The audience and Biden turned emotional as he talked about loss. He began by talking about how after he lost his wife that he moved forward by finding purpose in life. This continued when his son, Beau, passed away. He claimed his sons raised him as much as he raised them. Beau asked his father to “promise him as a Biden man” that he would be okay after he passed, knowing how much his father’s promise means.
Biden kept the extent of Beau’s sickness from the public and his staff because he was asked to, only confiding in Obama. Biden had planned to run for president in 2016 but later did not after Beau had passed.
The former vice president is now focused on what he calls “the new moon landing,” applying what drove humanity to the moon to the concept of finding a cure for cancer. The audience felt the emotion when he asked for them to raise their hand if they lost someone they love, like he did, to cancer. Most of the audience’s hands were raised and he used this to demonstrate further the need to find a cure. He expressed his appreciation for what the John Huntsman Cancer Research has done to aid in this goal.

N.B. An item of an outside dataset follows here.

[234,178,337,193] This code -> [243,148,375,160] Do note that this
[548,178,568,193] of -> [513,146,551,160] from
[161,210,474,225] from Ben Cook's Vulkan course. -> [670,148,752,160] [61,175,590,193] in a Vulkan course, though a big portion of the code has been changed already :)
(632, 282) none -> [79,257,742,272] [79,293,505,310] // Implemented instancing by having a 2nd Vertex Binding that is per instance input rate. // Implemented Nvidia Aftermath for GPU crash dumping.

Biden concluded with expressing his admiration for Utah, the church leaders of the Church of Jesus Christ of Latter-day Saints and John Huntsman. He recalls the best gift he ever received was from an LDS apostle who gave him a seven-volume book on his genealogy. He said that he enjoys coming to Utah, “even though you vote the other way.”
Biden’s remarks did not really touch on politics, other than to express the troubled state the country was in when he came to office and in calling Putin a “thug.” His following remarks remained on the MUSE topics of hope, hardship and purpose. Matheson commented on the reason that he stayed away from asking Biden about politics: they “wanted it to be humanistic and about values,” and the visit was “about action and inspiring undergraduate students.”
As Biden was given a standing ovation to his exiting the stage, he came back out to leave one more message to “spread the faith.” His remarks encouraged college students to find their purpose and passion and find a way to make a career out of it.
After the event, Matheson told the press that he came away “feeling honored to be next to vice president Biden and inspired,” hoping that undergraduates felt the same way. He also touched on the fact that he was not sure what would happen to the waived speaking fee because it was a complicated issue decided on by the university.
Student Felipe Noriega, a senior in English and part of the MUSE program, said that Biden’s remarks were “great because a lot of undergraduates are in a state of trying to find their purpose and especially to make decisions based on making money.” Noriega also said that his remarks added perfectly to the MUSE’s theme this year. “MUSE is all about spreading awareness, especially concerning purpose,” he said. “Having influenced many people and having a lot of experiences Joe Biden gave advice that can help undergraduates to find their purpose.”